Overview
This explains how to leverage our high-performance, parallel-processing cloud architecture to run and/or automate the running of matching jobs for datasets, files, or database tables, all with a single API call. Not only can you quickly identify and matching inconsistent and duplicate data quickly and easily, you can also schedule processing, add to business processes, match & merge multiple datasets, and integrate into ETL/ELT processes.
Automation
Schedule and integrate matching jobs via API into your ETL/ELT processes, workflows, devops, or other operations, constantly gauging levels of data quality across all of your data assets.
Multiple Data Sources
Support for various dataset formats, including local files, cloud files, the most popular database platforms, and othe data sources.
Single Command
Execute or schedule powerful, highly-performant, API-driven matching capabilities with a single HTTP API request.
How It Works
The matching process is initiated via API using an HTTP request "query string", which can be embedded into any process, batch file, scheduler, or scripted series of commands, including from a browser address bar, a command line, using cURL, and any other method that enables an API call.

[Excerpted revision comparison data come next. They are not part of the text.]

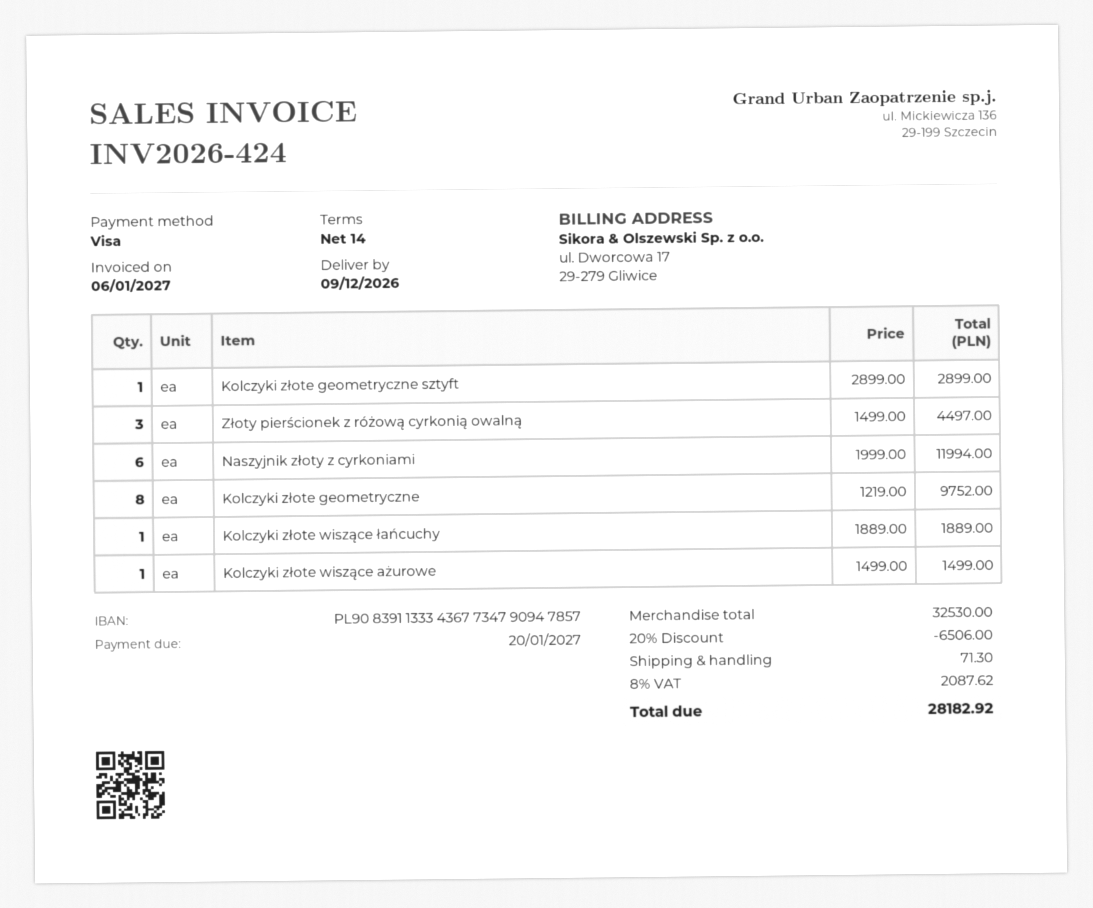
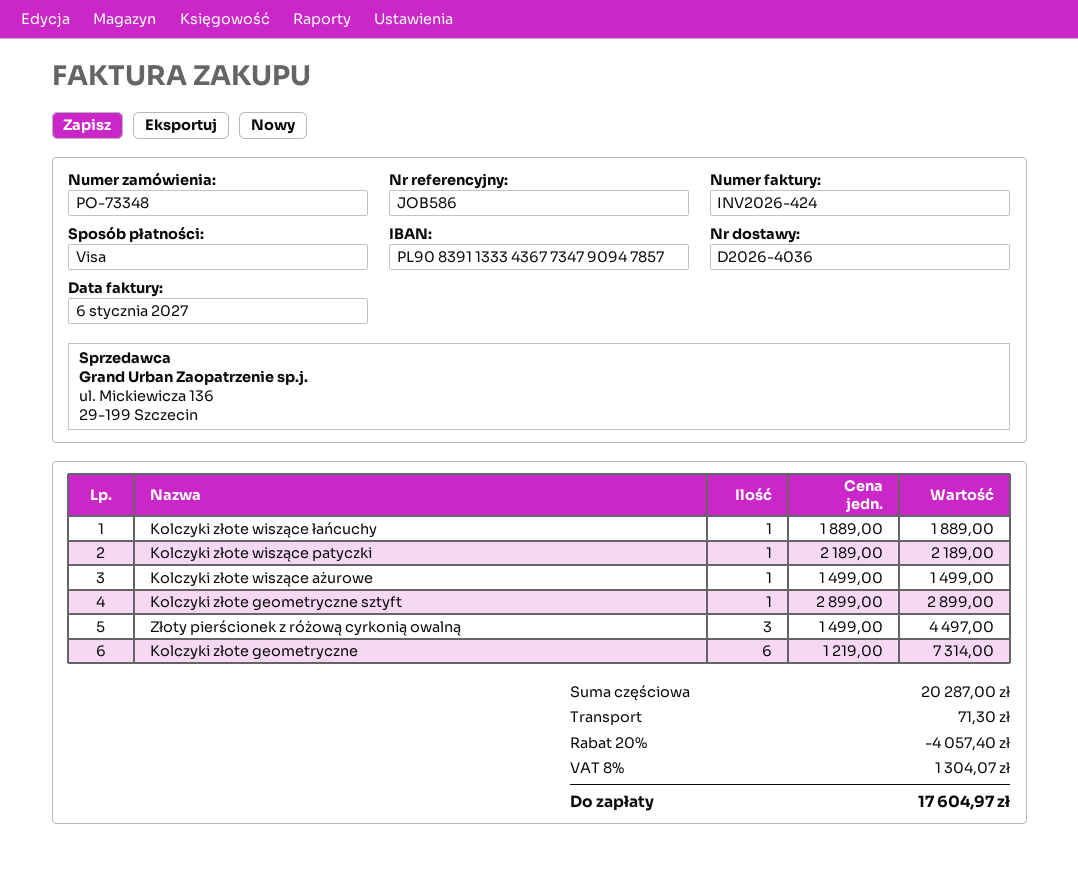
Naszyjnik złoty z cyrkoniami: 6 x 1999.00 = 11994.00 -> none
Kolczyki złote geometryczne: 8 x 1219.00 = 9752.00 -> 6 x 1219.00 = 7314.00
Kolczyki złote wiszące patyczki: none -> 1 x 2189.00 = 2189.00
subtotal: 32530.00 -> 20287.00
discount: 20% = 6506.00 -> 20% = 4057.40
tax: 8% = 2087.62 -> 8% = 1304.07
total: 28182.92 -> 17604.97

CSV Data Source Example: Matching Organization Names (Match Report)
Description:
Generates a match report of matching/inconsistent organization names from the first column in a CSV file. The similar organization names are clustered together in groups in the report. The source file is a URL as the sample file is stored on AWS S3. Since it is a recognized sample file, no API key is necessary. It can be run as-is by cutting and pasting into a URL address bar in your browser. This same call can be used with your own data in CSV file format.
API Call:
https://connect.interzoid.com/run?function=match&apikey=use-your-own-api-key-here&source=CSV&connection=https://dl.interzoid.com/csv/companies.csv&table=CSV&column=1&process=matchreport&category=company&html=true
API Parameters
Use these parameters in your HTTP query string to configure your API call.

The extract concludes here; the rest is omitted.